--- Task directions ---
Repeat the records below word for word and omit each image.

[Start of Attachment]

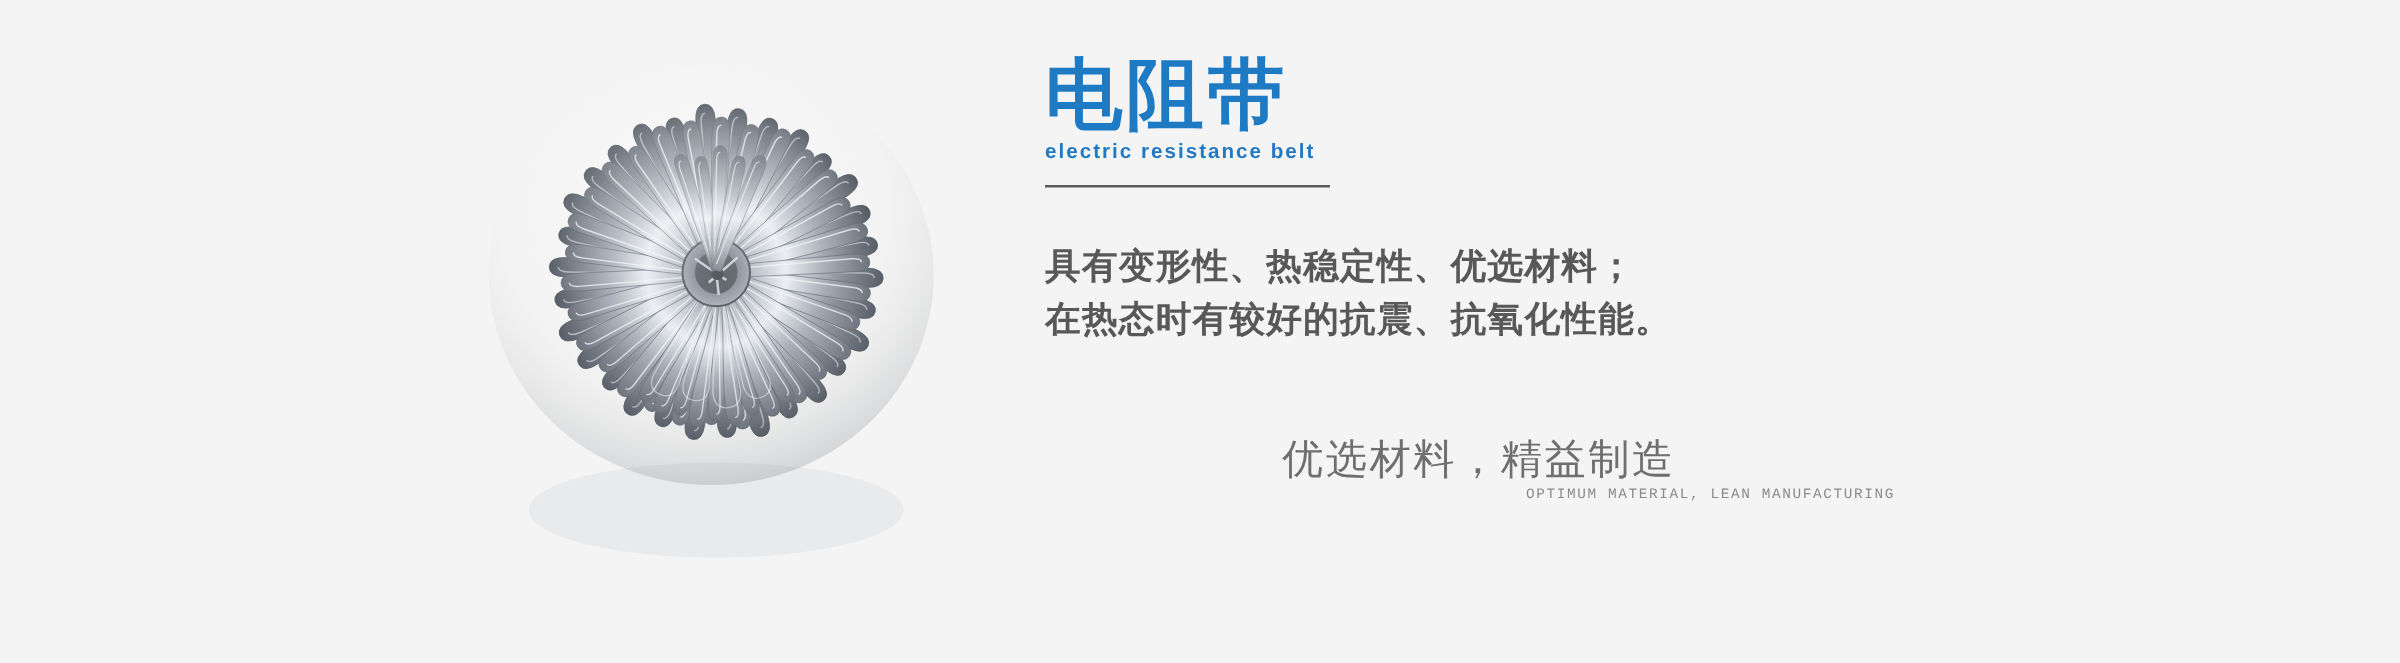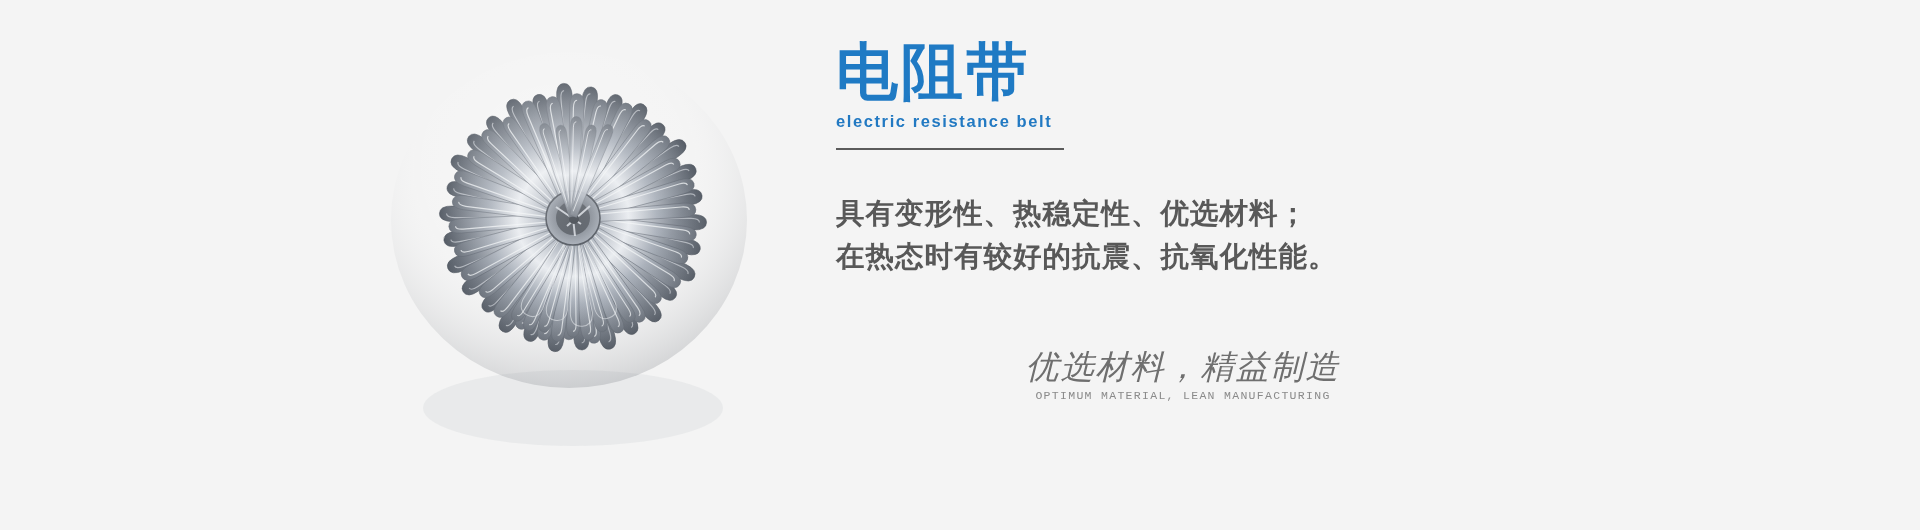--- a/index.html
+++ b/index.html
@@ -33,21 +33,21 @@
   }
 
   .title-block{ position:relative; }
 
   .title-cn{
     font-size:62px;
     line-height:1.0;
     font-weight:700;
     color:#1f7ac4;
     letter-spacing:3px;
-    font-family:Liberation Mono, monospace;
+    font-family:Liberation Serif, serif;
     white-space:nowrap;
   }
   .title-en{
     margin-top:4px;
     font-size:16.5px;
     font-weight:700;
     color:#2279c2;
     letter-spacing:1.6px;
     white-space:nowrap;
   }
@@ -76,29 +76,29 @@
     text-align:center;
     padding-left:14px;
   }
   .slogan-cn{
     font-size:33px;
     color:#6f6f6f;
     letter-spacing:2px;
     font-weight:400;
     line-height:1.25;
     white-space:nowrap;
-    font-style:italic;
   }
   .slogan-en{
     margin-top:2px;
     font-size:11.5px;
     color:#8a8a8a;
     letter-spacing:1.3px;
     font-family:"Liberation Mono","DejaVu Sans Mono",monospace;
     white-space:nowrap;
+    text-align:right;
   }
 </style>
 </head>
 <body>
 
 <div class="banner">
 
   <div class="product-figure">
     <svg viewBox="0 0 450 420" xmlns="http://www.w3.org/2000/svg" aria-hidden="true">
       <defs>

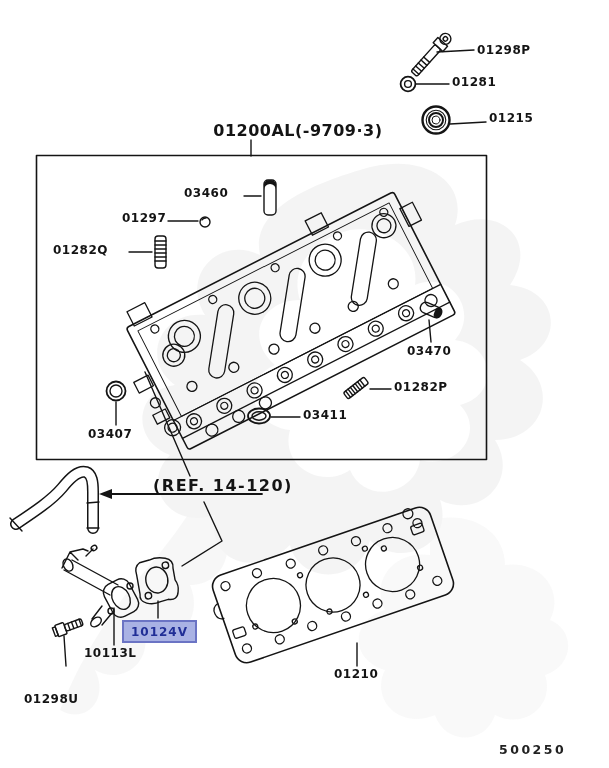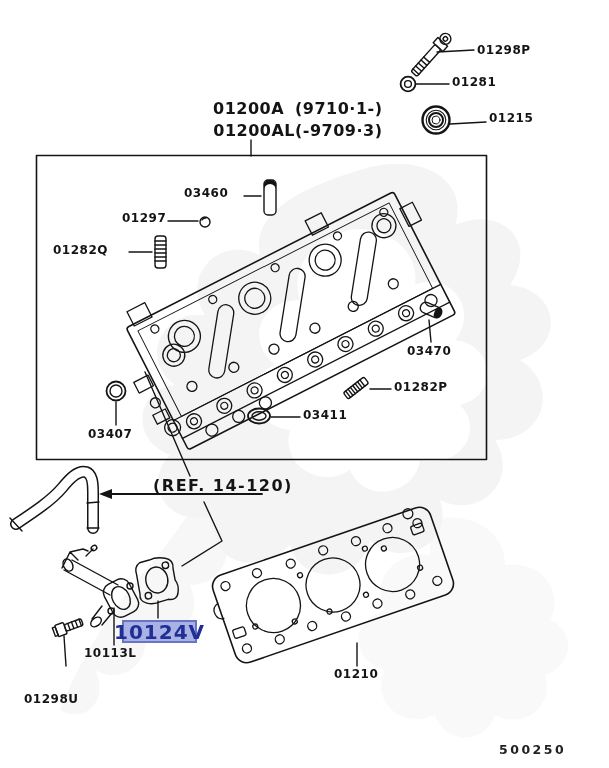--- a/index.html
+++ b/index.html
@@ -18,21 +18,21 @@
   .lbl{
     position:absolute;font-size:12px;font-weight:700;color:var(--line);
     letter-spacing:0.5px;line-height:1;white-space:nowrap;
   }
   .lbl.small{font-size:16px;}
   .title-code{display:inline-block;width:82px;}
   .ref-note{font-size:16px;letter-spacing:1.5px;}
   .hl{
     position:absolute;left:122px;top:620px;width:71px;height:19px;
     background:var(--highlight-bg);border:2px solid var(--highlight-border);
-    color:var(--highlight-text);font-size:20px;font-weight:700;letter-spacing:1px;
+    color:var(--highlight-text);font-size:12px;font-weight:700;letter-spacing:1px;
     display:flex;align-items:center;justify-content:center;line-height:1;
   }
   .fig-num{
     position:absolute;left:499px;top:744px;font-size:12.5px;font-weight:700;
     letter-spacing:2.5px;color:var(--figure-text);line-height:1;
   }
 </style>
 </head>
 <body>
 
@@ -303,21 +303,20 @@
           <circle cx="42" cy="-24" r="2.5"></circle>
         <rect x="-110" y="10" width="12" height="9" rx="2"></rect>
         <rect x="92" y="-30" width="12" height="9" rx="2"></rect>
         <circle cx="94" cy="-43" r="5"></circle>
         <path d="M-115,-20 q-7,2 -6,9 q1,7 7,7"></path>
       </g>
       <line x1="357" y1="643" x2="357" y2="666"></line>
     </g>
   </svg>
 
-  <div class="lbl small" style="left:213px;top:101px;"><span class="title-code">01200A</span><span>(9710·1-)</span></div>
   <div class="lbl small" style="left:213px;top:123px;text-align:right;"><span class="title-code">01200AL</span><span>(-9709·3)</span></div>
 
   <div class="lbl" style="left:477px;top:44px;">01298P</div>
   <div class="lbl" style="left:452px;top:76px;">01281</div>
   <div class="lbl" style="left:489px;top:112px;">01215</div>
   <div class="lbl" style="left:184px;top:187px;">03460</div>
   <div class="lbl" style="left:122px;top:212px;">01297</div>
   <div class="lbl" style="left:53px;top:244px;">01282Q</div>
   <div class="lbl" style="left:407px;top:345px;">03470</div>
   <div class="lbl" style="left:394px;top:381px;text-align:center;">01282P</div>

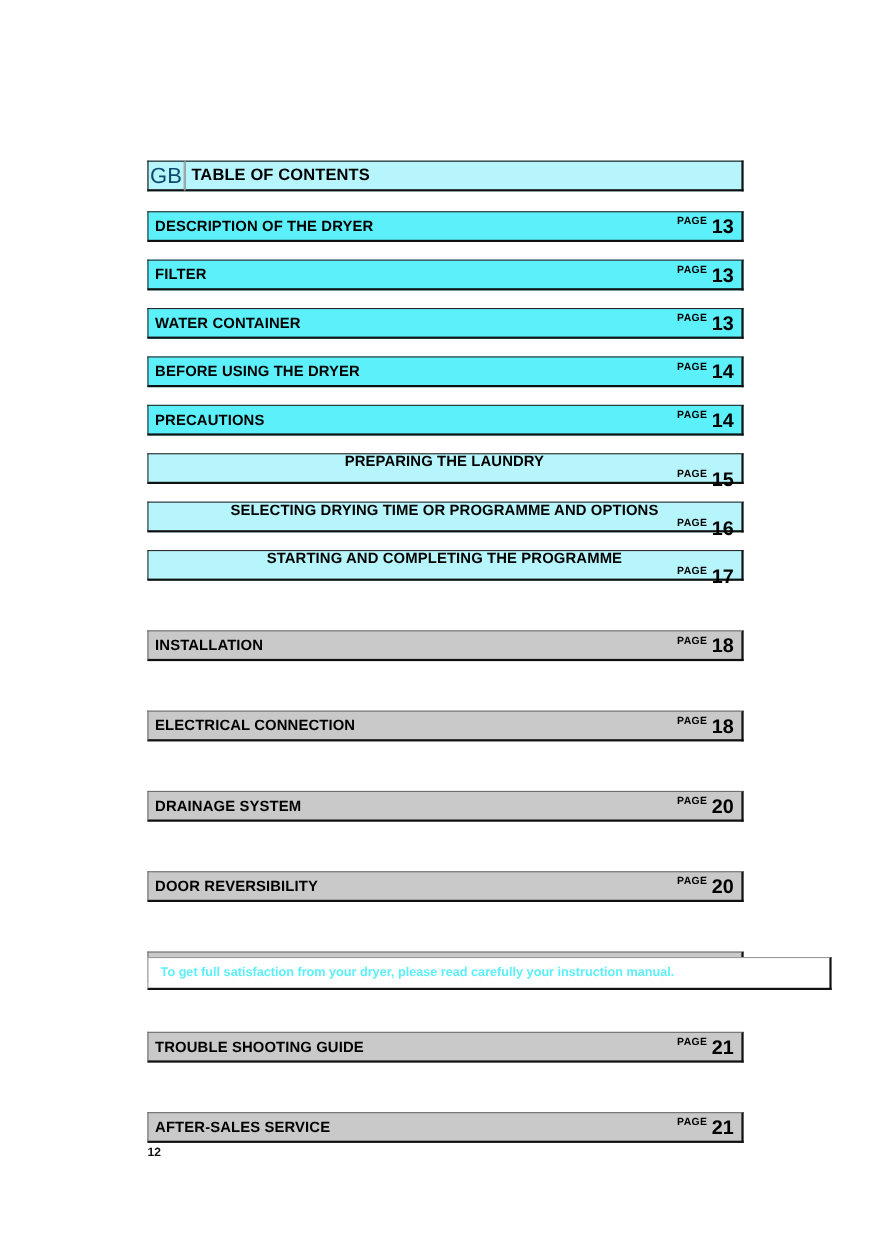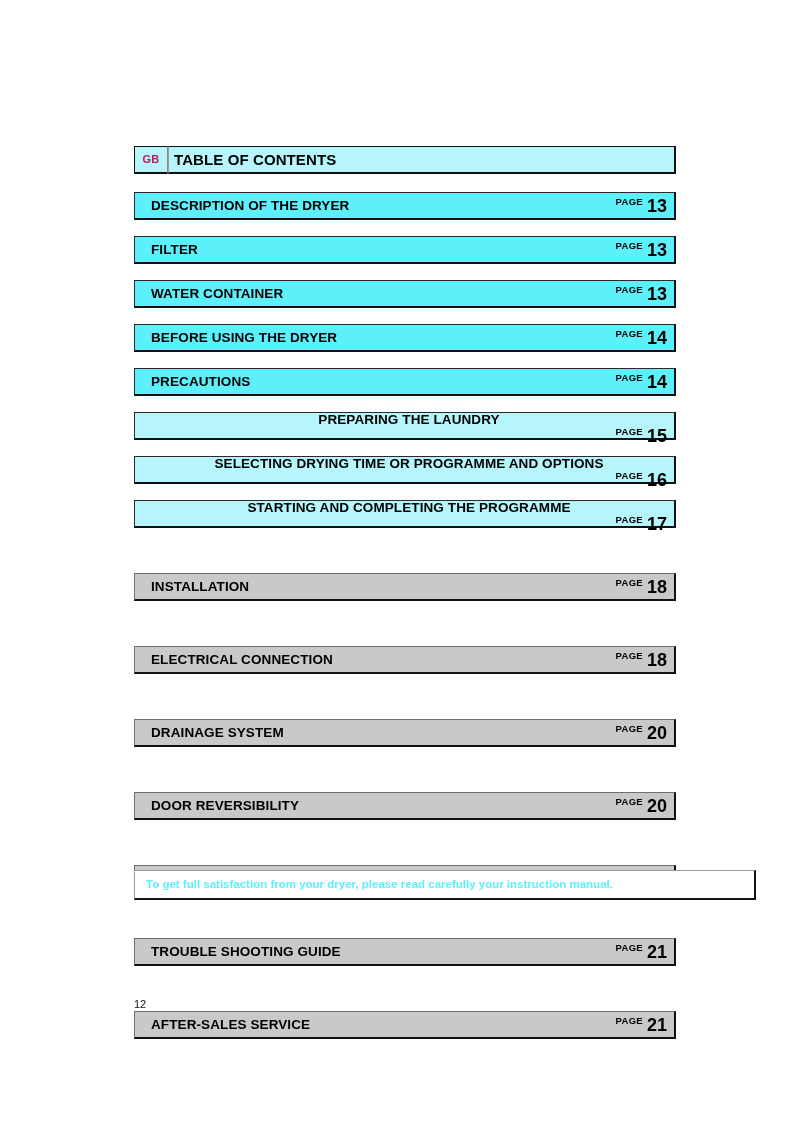--- a/index.html
+++ b/index.html
@@ -46,23 +46,23 @@
     background: #b6f5fb;
     border-top: 1px solid #111111;
     border-left: 1px solid #111111;
     border-bottom: 2px solid #111111;
     border-right: 1px solid #8a8a8a;
     display: flex;
     align-items: center;
     justify-content: center;
   }
   .gb-box span {
-    font-size: 11px;
-    font-weight: bold;
-    color: #be185d;
+    font-size: 20px;
+    font-weight: normal;
+    color: #0c4a6e;
     letter-spacing: .2px;
     line-height: 1;
   }
   .header-bar {
     flex: 1;
     box-sizing: border-box;
     background: #b6f5fb;
     border-top: 1px solid #111111;
     border-left: 1px solid #9a9a9a;
     border-bottom: 2px solid #111111;
@@ -79,21 +79,21 @@
     line-height: 1;
   }
 
   
   .toc-row {
     box-sizing: border-box;
     height: 28px;
     margin-bottom: 16px;
     display: flex;
     align-items: center;
-    padding-left: 16px;
+    padding-left: 6px;
     padding-right: 7px;
     border-top: 1px solid #2a2a2a;
     border-left: 1px solid #2a2a2a;
     border-right: 2px solid #111111;
     border-bottom: 2px solid #111111;
     position: relative;
   }
   .toc-row.tone-bright  { background: #5cf0fb; }
   .toc-row.tone-light   { background: #b6f5fb; flex-direction: column; }
   .toc-row.tone-gray    { background: #c9c9c9; border-top-color:#6f6f6f; border-left-color:#6f6f6f;margin-top:45px; }
@@ -148,24 +148,25 @@
     font-weight: bold;
     color: #5cf0fb;
     letter-spacing: 0;
     line-height: 1;
   }
 
   
   #page-number {
     position: absolute;
     left: 134px;
-    top: 999px;
+    top: 1043px;
     font-size: 11px;
     color: #111111;
     line-height: 1;
+    font-weight: bold;
   }
 </style>
 </head>
 <body>
 
 <div id="page">
 
   <div id="toc">
 
     <div class="header-row">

[End of Attachment]

--- Result for this task ---
--- a/index.html
+++ b/index.html
@@ -33,21 +33,21 @@
   }
 
   .title-block{ position:relative; }
 
   .title-cn{
     font-size:62px;
     line-height:1.0;
     font-weight:700;
     color:#1f7ac4;
     letter-spacing:3px;
-    font-family:Liberation Mono, monospace;
+    font-family:Liberation Serif, serif;
     white-space:nowrap;
   }
   .title-en{
     margin-top:4px;
     font-size:16.5px;
     font-weight:700;
     color:#2279c2;
     letter-spacing:1.6px;
     white-space:nowrap;
   }
@@ -76,29 +76,29 @@
     text-align:center;
     padding-left:14px;
   }
   .slogan-cn{
     font-size:33px;
     color:#6f6f6f;
     letter-spacing:2px;
     font-weight:400;
     line-height:1.25;
     white-space:nowrap;
-    font-style:italic;
   }
   .slogan-en{
     margin-top:2px;
     font-size:11.5px;
     color:#8a8a8a;
     letter-spacing:1.3px;
     font-family:"Liberation Mono","DejaVu Sans Mono",monospace;
     white-space:nowrap;
+    text-align:right;
   }
 </style>
 </head>
 <body>
 
 <div class="banner">
 
   <div class="product-figure">
     <svg viewBox="0 0 450 420" xmlns="http://www.w3.org/2000/svg" aria-hidden="true">
       <defs>

--- a/index.html
+++ b/index.html
@@ -18,21 +18,21 @@
   .lbl{
     position:absolute;font-size:12px;font-weight:700;color:var(--line);
     letter-spacing:0.5px;line-height:1;white-space:nowrap;
   }
   .lbl.small{font-size:16px;}
   .title-code{display:inline-block;width:82px;}
   .ref-note{font-size:16px;letter-spacing:1.5px;}
   .hl{
     position:absolute;left:122px;top:620px;width:71px;height:19px;
     background:var(--highlight-bg);border:2px solid var(--highlight-border);
-    color:var(--highlight-text);font-size:20px;font-weight:700;letter-spacing:1px;
+    color:var(--highlight-text);font-size:12px;font-weight:700;letter-spacing:1px;
     display:flex;align-items:center;justify-content:center;line-height:1;
   }
   .fig-num{
     position:absolute;left:499px;top:744px;font-size:12.5px;font-weight:700;
     letter-spacing:2.5px;color:var(--figure-text);line-height:1;
   }
 </style>
 </head>
 <body>
 
@@ -303,21 +303,20 @@
           <circle cx="42" cy="-24" r="2.5"></circle>
         <rect x="-110" y="10" width="12" height="9" rx="2"></rect>
         <rect x="92" y="-30" width="12" height="9" rx="2"></rect>
         <circle cx="94" cy="-43" r="5"></circle>
         <path d="M-115,-20 q-7,2 -6,9 q1,7 7,7"></path>
       </g>
       <line x1="357" y1="643" x2="357" y2="666"></line>
     </g>
   </svg>
 
-  <div class="lbl small" style="left:213px;top:101px;"><span class="title-code">01200A</span><span>(9710·1-)</span></div>
   <div class="lbl small" style="left:213px;top:123px;text-align:right;"><span class="title-code">01200AL</span><span>(-9709·3)</span></div>
 
   <div class="lbl" style="left:477px;top:44px;">01298P</div>
   <div class="lbl" style="left:452px;top:76px;">01281</div>
   <div class="lbl" style="left:489px;top:112px;">01215</div>
   <div class="lbl" style="left:184px;top:187px;">03460</div>
   <div class="lbl" style="left:122px;top:212px;">01297</div>
   <div class="lbl" style="left:53px;top:244px;">01282Q</div>
   <div class="lbl" style="left:407px;top:345px;">03470</div>
   <div class="lbl" style="left:394px;top:381px;text-align:center;">01282P</div>

--- a/index.html
+++ b/index.html
@@ -46,23 +46,23 @@
     background: #b6f5fb;
     border-top: 1px solid #111111;
     border-left: 1px solid #111111;
     border-bottom: 2px solid #111111;
     border-right: 1px solid #8a8a8a;
     display: flex;
     align-items: center;
     justify-content: center;
   }
   .gb-box span {
-    font-size: 11px;
-    font-weight: bold;
-    color: #be185d;
+    font-size: 20px;
+    font-weight: normal;
+    color: #0c4a6e;
     letter-spacing: .2px;
     line-height: 1;
   }
   .header-bar {
     flex: 1;
     box-sizing: border-box;
     background: #b6f5fb;
     border-top: 1px solid #111111;
     border-left: 1px solid #9a9a9a;
     border-bottom: 2px solid #111111;
@@ -79,21 +79,21 @@
     line-height: 1;
   }
 
   
   .toc-row {
     box-sizing: border-box;
     height: 28px;
     margin-bottom: 16px;
     display: flex;
     align-items: center;
-    padding-left: 16px;
+    padding-left: 6px;
     padding-right: 7px;
     border-top: 1px solid #2a2a2a;
     border-left: 1px solid #2a2a2a;
     border-right: 2px solid #111111;
     border-bottom: 2px solid #111111;
     position: relative;
   }
   .toc-row.tone-bright  { background: #5cf0fb; }
   .toc-row.tone-light   { background: #b6f5fb; flex-direction: column; }
   .toc-row.tone-gray    { background: #c9c9c9; border-top-color:#6f6f6f; border-left-color:#6f6f6f;margin-top:45px; }
@@ -148,24 +148,25 @@
     font-weight: bold;
     color: #5cf0fb;
     letter-spacing: 0;
     line-height: 1;
   }
 
   
   #page-number {
     position: absolute;
     left: 134px;
-    top: 999px;
+    top: 1043px;
     font-size: 11px;
     color: #111111;
     line-height: 1;
+    font-weight: bold;
   }
 </style>
 </head>
 <body>
 
 <div id="page">
 
   <div id="toc">
 
     <div class="header-row">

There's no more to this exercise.